07 Jan 2019
Over dozen iPhone apps caught communicating with malware-linked server
Historically, the problem of malicious or fake apps is more pronounced on Android than iOS.
Every now and then, we hear about a malicious app sneaking into the Google Play Store and then being removed.
But, this time around, it is iOS, where over a dozen apps have been caught communicating with a known malware-linked server, TechCrunch reported.
Here's more on the matter.
14 retro games tied to malware-linked server
Researchers at security-firm Wandera have spotted 14 different iOS apps communicating with a malware-associated server.
The apps, most of which were retro-style games, connected to a command and control server that had earlier contributed to the spread of Golduck malware on several Android phones.
More than a year ago, it had compromised millions of users, giving hackers the capabilities to control their devices, remotely.
Games not infected, but server poses risk
The games were discovered when Wandera's team, which had kept an eye on the malware-associated server, witnessed a connection with iOS devices.
However, it is worth noting that the apps in question were not found to be infected with the malware.
The only problem is their C&C server, which could compromise iPhones, just like it did on Android using classic and retro games.

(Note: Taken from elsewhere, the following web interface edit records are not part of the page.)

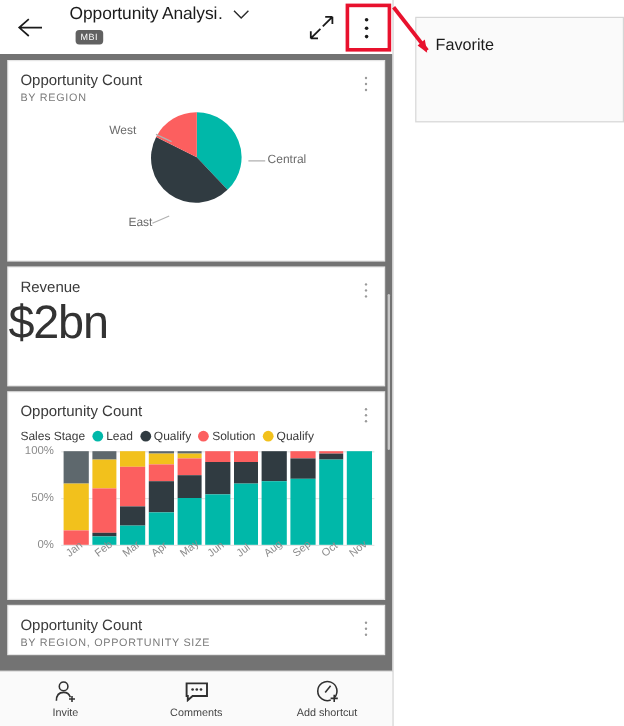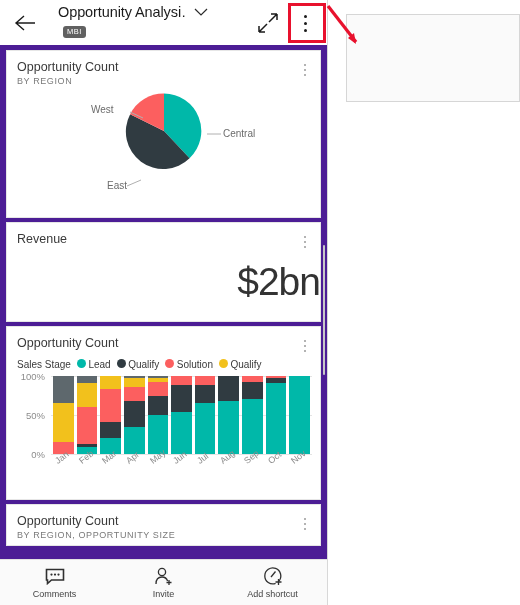"Favorite" div.menu-item { html: none -> <div>Favorite</div> }
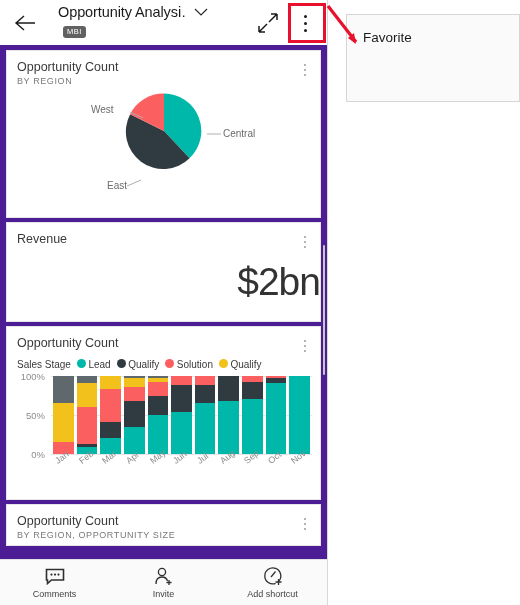"Opportunity Count" .body { background: #4c1d95 -> #737373 }
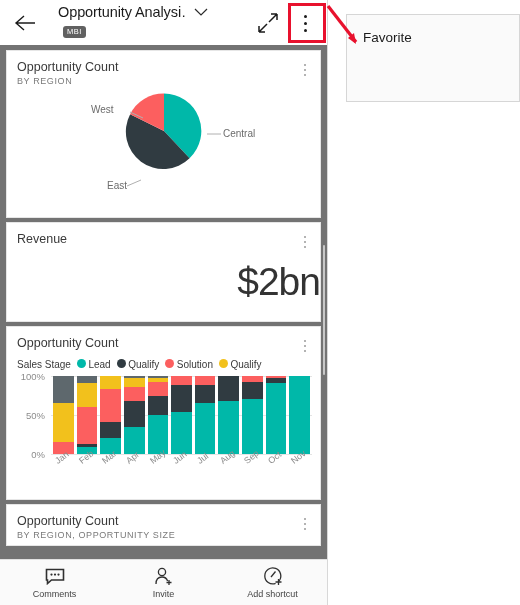"$2bn" .rev-val { margin-top: 13px -> 1px; padding-left: 36px -> none; text-align: right -> left }
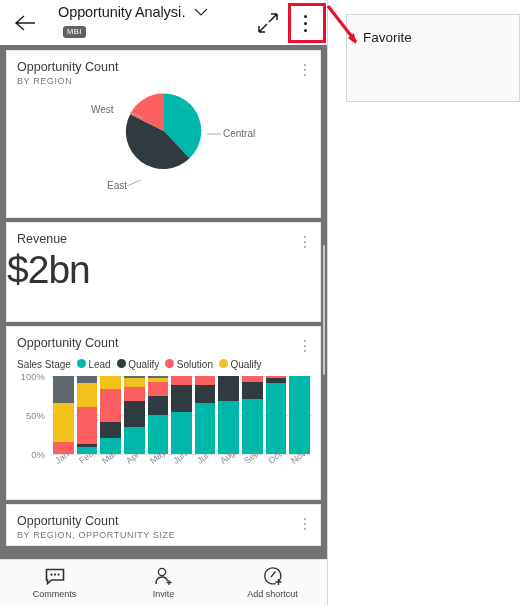"Comments" div.nav-item { order: before "Invite" -> after "Invite" }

How this server could be used to compromise iPhones?
All the apps in question display ads by taking commands from the server and send some device-related data (IP address, type, and sometimes location data) back to it.
This communication is benign, but the researchers involved in the discovery claimed the same method of displaying ads could be used to install a malicious package on iOS devices and compromise user security.
Worryingly, these apps have been downloaded nearly a million times
The risk gets even bigger when you see all 14 apps have been downloaded nearly a million times.
The figure, which comes from Sensor Tower, excludes repeated downloads, meaning if the server is leveraged to conduct an attack, several users could potentially be affected.
Apple has not commented on the matter, but most likely all these apps will be pulled from the store.
Comment from researchers on possible attack
"A hacker could easily use the secondary advertisement space to display a link that redirects the user and dupes them into installing a provisioning profile or a new certificate that ultimately allows for a more malicious app to be installed," Wandera researchers told TechCrunch.